Counties must reinstate and cease termination of ABD-eligible Medi-Cal cases where RFTHIs were not returned

DHCS issued a letter directing counties to stop terminating cases for specific aged, blind and disabled cases where the beneficiary did not return the Request for Tax Household Information form associated with MAGI rules.  Counties will also be reinstating those ABD beneficiaries who were terminated for not returning the RFTHI.  In these cases, the county must restore eligibility back to the date of discontinuance, then proceed to complete a 2014 redetermination based on ABD status before going onto a MAGI determination.  DHCS ACWDL 15-03 (1/20/15).

Non-COHS Medi-Cal managed care plans must treat medical exemption requests and denials as continuity of care requests

DHCS is directing managed care plans to treat Medical Exemption Requests as automatic requests for continuity of care for those Medi-Cal beneficiaries transitioning into managed care.  MCPs must treat every exemption listed in data reports as an automatic continuity of care request.  MCPs must attempt to contact beneficiaries via letter and two calls, and must begin processing requests within five days. DHCS All-Plan Letter 15-001 (1/14/15).

Clarification for using personal care services to meet Medi-Cal share of cost

DHCS recently clarified the process for using out-of-pocket expenses from personal care services to meet current or future share of cost amounts.  Previously, IHSS needed to assess and approve the need for personal care services, and the out-of-pocket costs of approved hours were used as an income deduction.  Since these services are now provided as a Medi-Cal benefit, out-of-pocket costs can now be used to meet share of cost and not income deductions.

These out-of-pocket personal care services must be prescribed by a healthcare professional.  The services need not be assessed by IHSS or provided by an IHSS provider, and they may exceed the maximum assessed IHSS hours as long as the need for hours has been documented.

The letter provides answers to frequently asked questions about using these out-of-pocket expenses toward the Medi-Cal share of cost.  DHCS ACWDL 15-02 (1/12/15).

Guidance on transitioning Covered California cases to Medi-Cal

DHCS issued a letter to guide counties on how to handle Covered California cases transitioning to Medi-Cal after Covered California’s annual redetermination process, which will always run at the same time each year.  When Covered California determines that a beneficiary may now be income-eligible for Medi-Cal, it will forward the information to the counties for final determination.

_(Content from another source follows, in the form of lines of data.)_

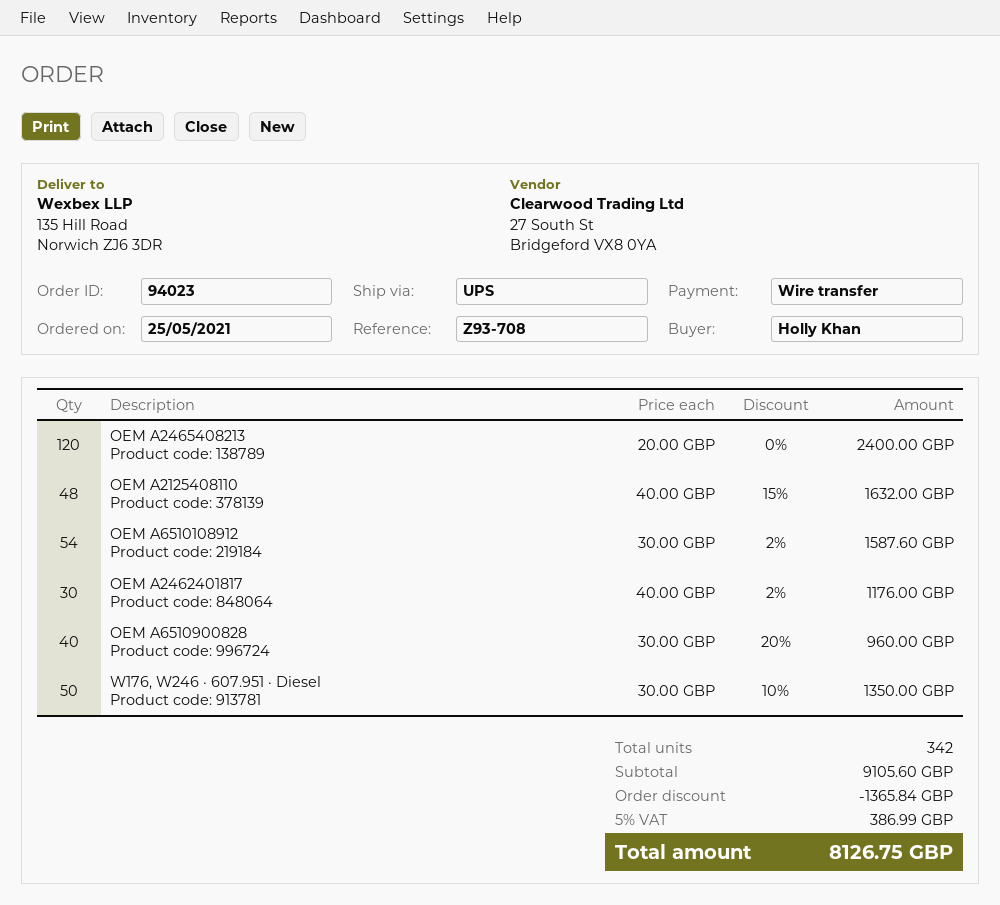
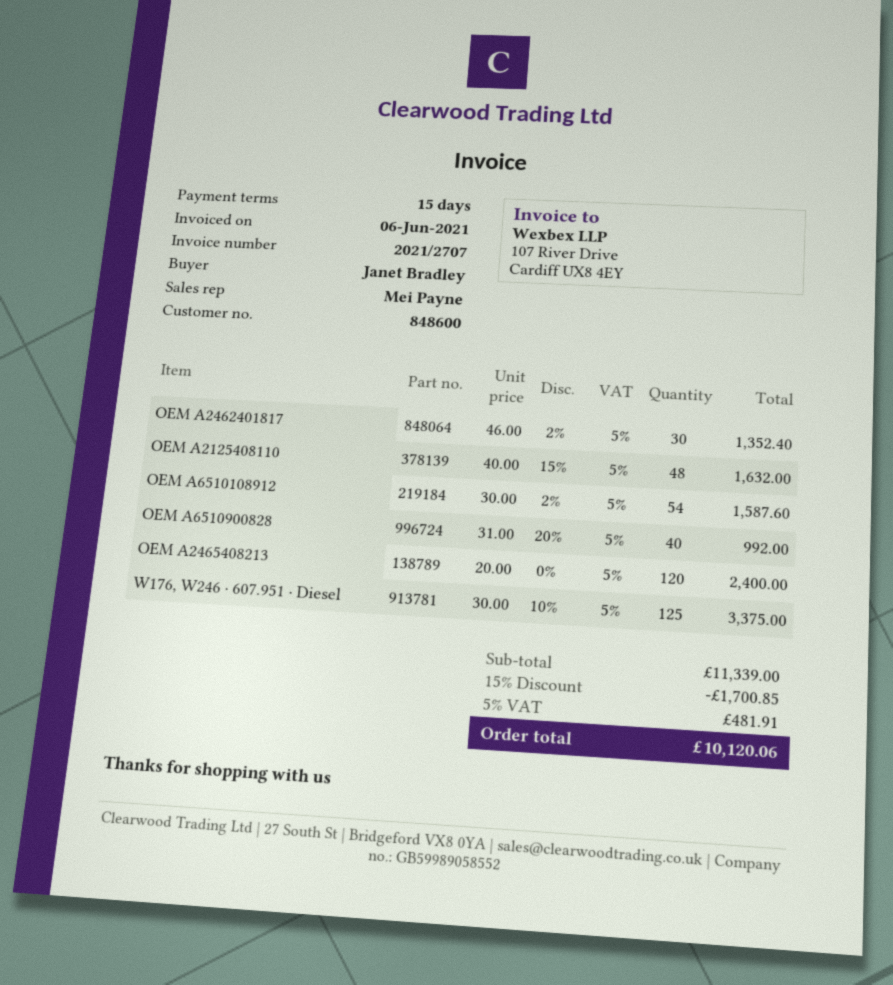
ordered by: Holly Khan -> Janet Bradley
OEM A2462401817: 30 x 40.00 - 2% = 1176.00 -> 30 x 46.00 - 2% = 1352.40
OEM A6510900828: 40 x 30.00 - 20% = 960.00 -> 40 x 31.00 - 20% = 992.00
W176, W246 · 607.951 · Diesel: 50 x 30.00 - 10% = 1350.00 -> 125 x 30.00 - 10% = 3375.00
subtotal: 9105.60 -> 11339.00
discount: 1365.84 -> 1700.85
tax: 5% = 386.99 -> 5% = 481.91
total: 8126.75 -> 10120.06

Those found eligible, conditionally eligible, or pending eligible are sent to the county for appropriate verification.  Eligible cases were granted  temporary full-scope Medi-Cal eligibility as of January 1, 2015, and assigned to the same health plan where possible.

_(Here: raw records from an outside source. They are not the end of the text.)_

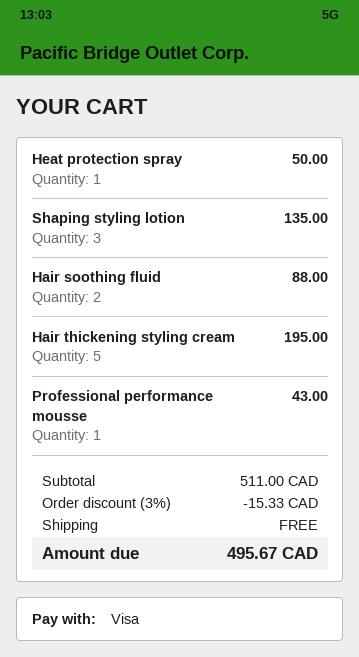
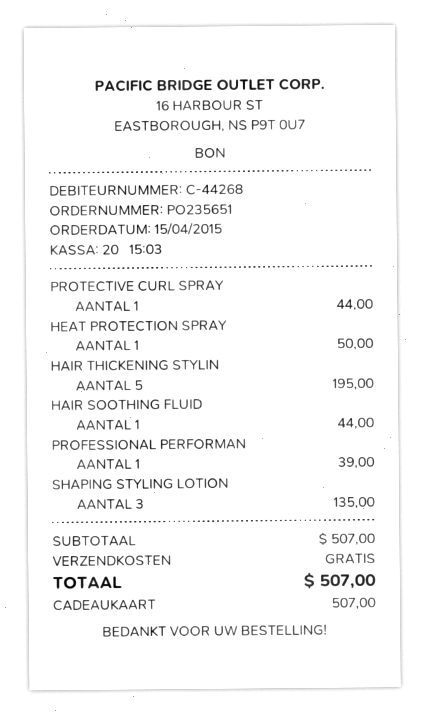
payment method: Visa -> gift card
Hair soothing fluid: 2 for 88.00 -> 1 for 44.00
Professional performance mousse: 1 for 43.00 -> 1 for 39.00
PROTECTIVE CURL SPRAY: none -> 1 for 44.00
subtotal: 511.00 -> 507.00
discount: 3% = 15.33 -> none
total: 495.67 -> 507.00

DHCS’s letter included talking points on the transition process and sample notices/letters to consumers.  DHCS ACWDL 15-01 (1/7/15).

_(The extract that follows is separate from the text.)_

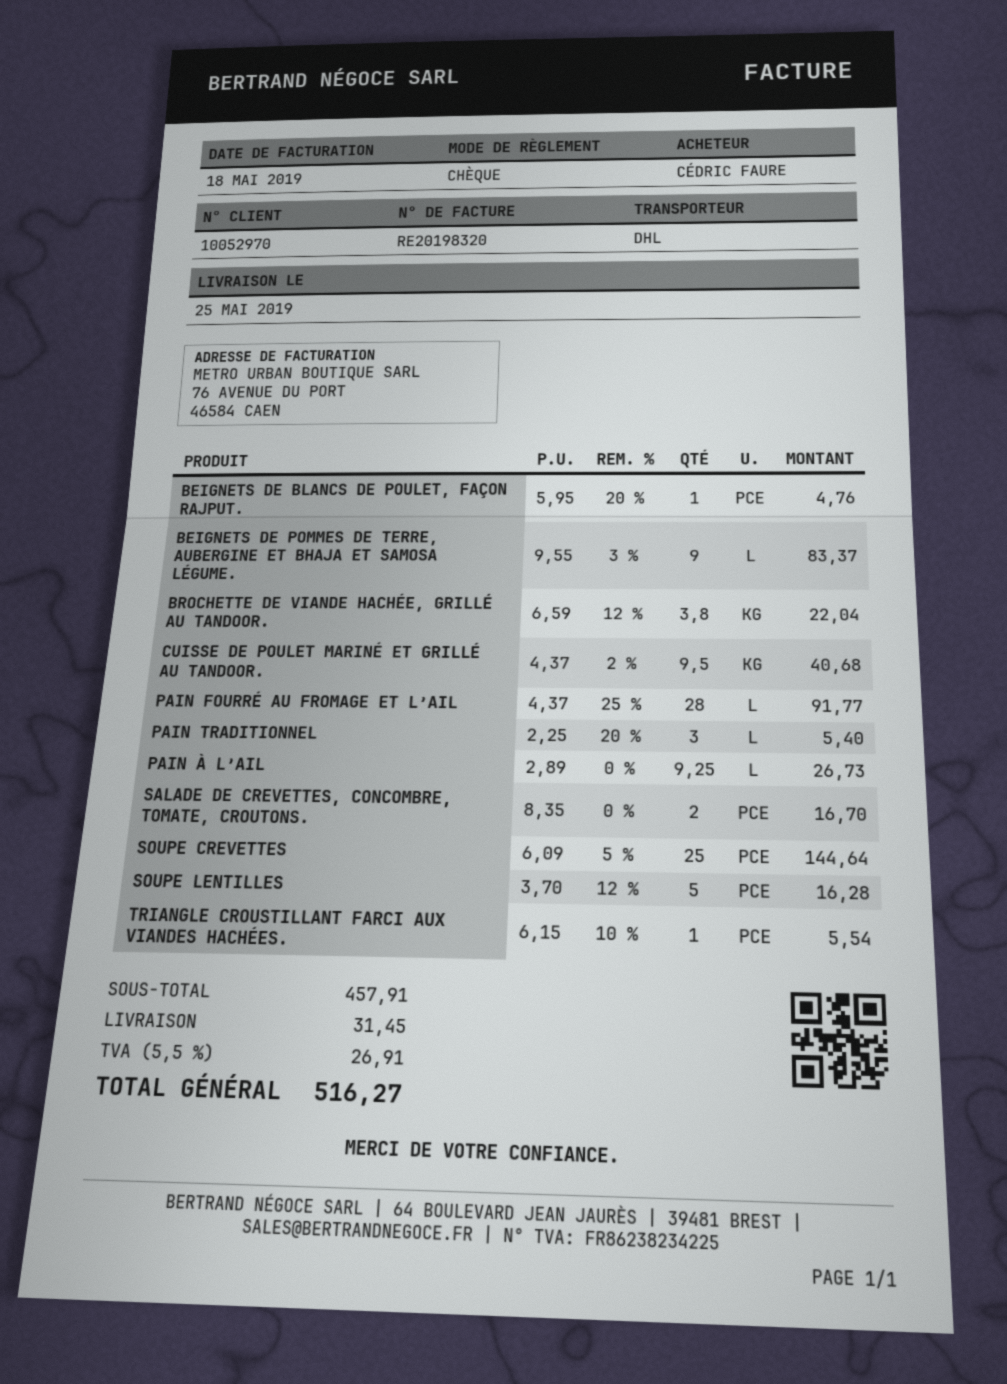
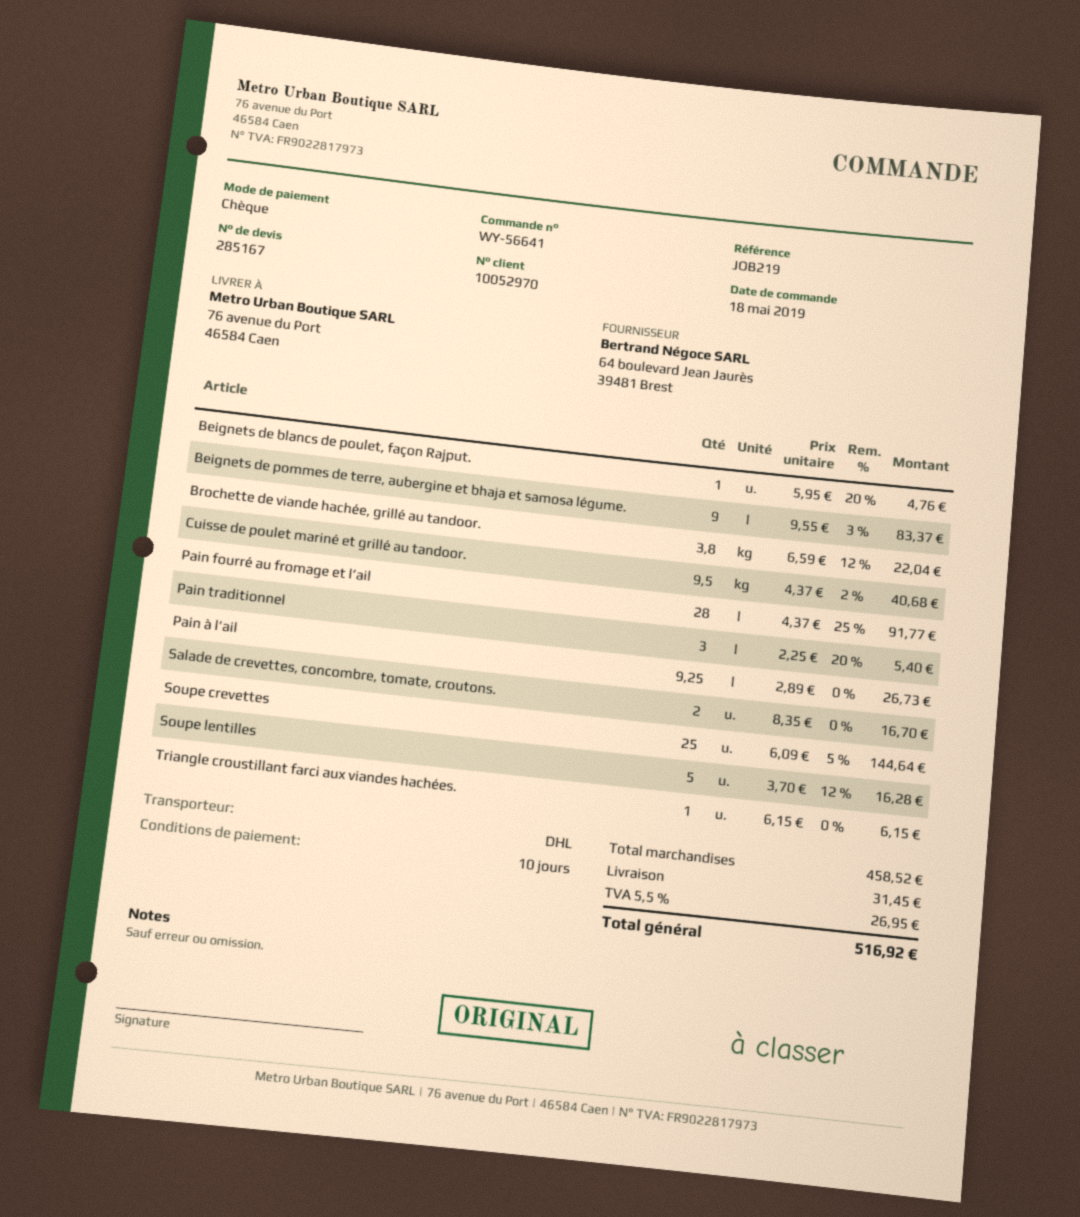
TRIANGLE CROUSTILLANT FARCI AUX VIANDES HACHÉES.: 1 x 6.15 - 10% = 5.54 -> 1 x 6.15 = 6.15
subtotal: 457.91 -> 458.52
tax: 5.5% = 26.91 -> 5.5% = 26.95
total: 516.27 -> 516.92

Directions for issuing refunds for premiums from Optional Targeted Low Income Children Program

DHCS issued a letter with directions on how the county should deal with refunds of TLICP premiums or waivers due to beneficiary request or retroactive eligibility for non-premium aid codes.  When a beneficiary requests prospective discontinuance in writing, counties must request the refund or waiver on the beneficiary’s behalf even if the beneficiary claims not to have paid the premium.  When retroactive eligibility for free Medi-Cal is determined, the county must submit a request to Maximus (the administrative vendor) for refund/reimbursement.  Note that a beneficiary may continue to receive premium due invoices after discontinuance due to the billing cycle.  DHCS ACWDL 14-43 (1/5/15)

Plans must ensure continuity of care for Medi-Cal beneficiaries transitioning into managed care

DHCS issued an All-Plan Letter providing requirements for continuity of care for Medi-Cal beneficiaries that are transitioning into managed care plans from fee-for-service Medi-Cal.  The requirements allow for the option to continue treatment for up to 12 months with an out-of-network Medi-Cal provider for Medi-Cal services.  The letter also covers issues relating to outpatient mental health services, transition from Covered California to Medi-Cal, transition of Seniors and Persons with Disabilities, and coverage of behavioral health treatment for children with autism.  DHCS APL 14-021 (12/29/14).